By Angela Harvey, Partner

In brief - Octaviar decision confirms return to stability

The 1 September 2010 High Court decision in Public Trustee of Queensland v Fortress Credit Corporation (Aus) 11 Pty Ltd [2010] HCA 29 confirms a return to stability in the long accepted practices surrounding registration and notification of changes to charges over company property.

Last year we reported to you that the result of the Queensland Supreme Court decision in Re Octaviar Ltd; Re Octaviar Administration Pty Ltd [2009] QSC 37 (Octaviar) was that except in all moneys charges, any increase in liabilities secured by a charge had to be notified to ASIC.

This decision resulted in holders of securities adopting a more cautious approach to registering charges and notifications to ASIC. On appeal to the Queensland Court of Appeal this decision was overturned. The Public Trustee then appealed the decision to the High Court, where the appeal was unanimously dismissed, thus quashing the first instance decision in Octaviar.

The Octaviar decision at first instance

The case concerned a fixed and floating charge over the company property of Octaviar Ltd held in favour of Fortress Credit Corporation (Aus) 11 Pty Ltd. The Public Trustee argued that the charge was invalid under section 268(2) of the Corporations Act. Section 268(2) requires any “variation in the terms of the charge…having the effect of… increasing the liabilities” to be notified to ASIC within 45 days of the date of the variation. The charge secured all money owing to a lender under certain defined loan transaction documents. After registration of the charge, the parties agreed in writing to include a further document as part of the loan transaction documents. This further document effectively increased the liabilities secured by the charge. At first instance the Queensland Supreme Court held that this further document was a “variation” of the charge which required notification to ASIC under section 268(2) of the Corporations Act and the failure to notify within 45 days meant that the charge was void to the extent of the increased liability.

The Octaviar decision on appeal

The Queensland Court of Appeal overturned the trial decision. The Court interpreted section 268(2) of the Corporations Act to mean that the obligation to notify ASIC was only triggered where the terms of the charge document itself are varied or changed. The Court took the view that there must be a term of the charge, that is, a right or obligation created by the charge, which has been varied. As the charge document always contemplated that additional documents could be included within the definition of “Transaction Documents”, the agreement in writing to include a further document as a “Transaction Document” did not constitute a “variation in the terms of the charge”. There was therefore no need to notify ASIC of the new document which resulted in the increase of liability secured by the charge. The charge was therefore not void (either in whole or in part).

The High Court decision on Octaviar

In dismissing the Public Trustee’s appeal of the decision of the Queensland Court of Appeal, the High Court unanimously held that the reference in section 268 of the Corporations Act to “a variation in the terms of a charge” means, in the case of a charge created by a written document, a change to the terms contained in that written document. Later occurring facts which change the factual operation of the existing terms of the charge, such as the agreement to include certain documents as “Transaction Documents”, do not constitute “a variation in the terms of a registrable charge” and are therefore not something that would require a notice to be lodged at ASIC, even though as a matter of fact the liabilities secured by a charge may have been changed.
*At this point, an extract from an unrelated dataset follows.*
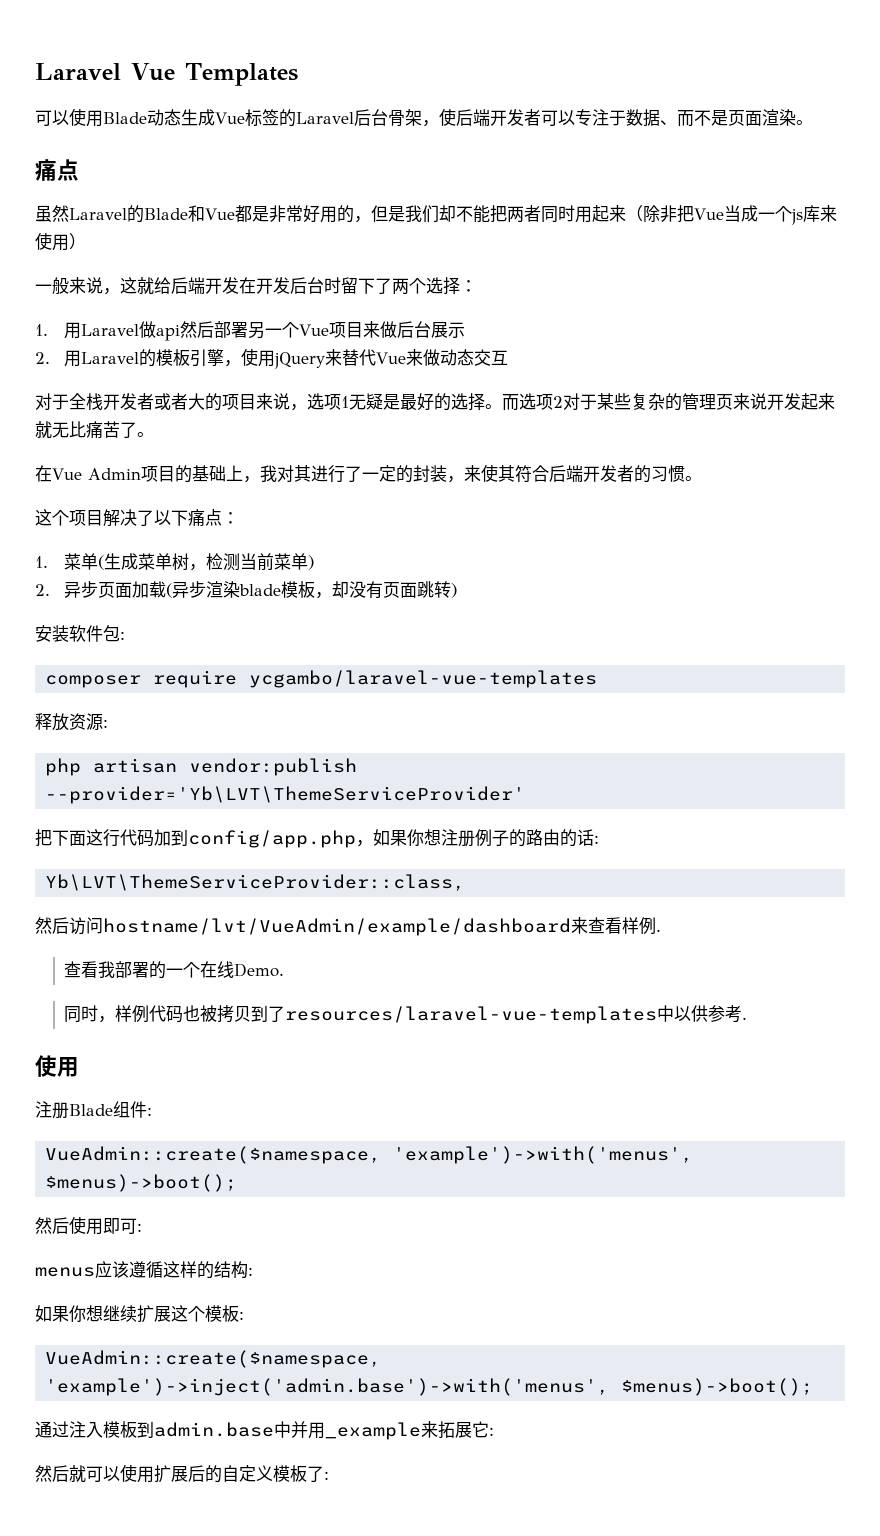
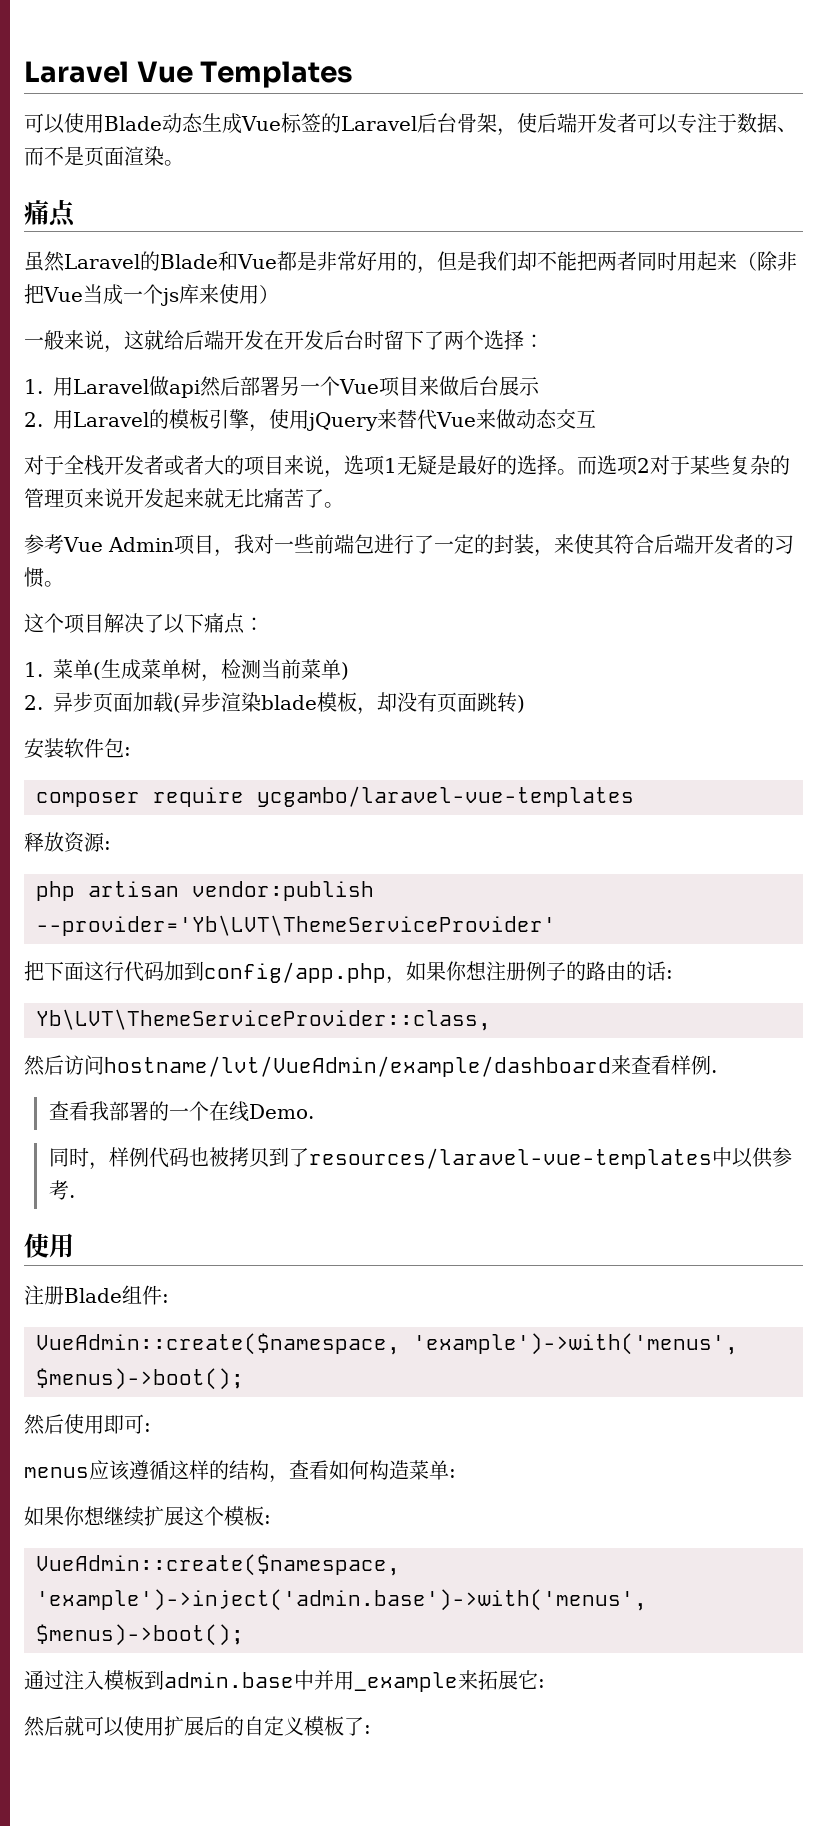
- 在Vue Admin项目的基础上，我对其进行了一定的封装，来使其符合后端开发者的习惯。
+ 参考Vue Admin项目，我对一些前端包进行了一定的封装，来使其符合后端开发者的习惯。
- menus应该遵循这样的结构:
+ menus应该遵循这样的结构，查看如何构造菜单:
Implications of the Octaviar decision 

The decision of the Court at first instance in Octaviar called into question the well established practices in the area of registration and notification of changes to charges over company property. The decision affected a significant number of secured financing arrangements where there had been an increase in the liabilities secured by a charge, including increases in facility limits. Holders of securities can now breathe a sigh of relief that their existing securities will not be deemed void in such circumstances. From the time of its creation, a charge should be regarded as always encompassing a liability that might be or become owing under a document that was or became a “Transaction Document”.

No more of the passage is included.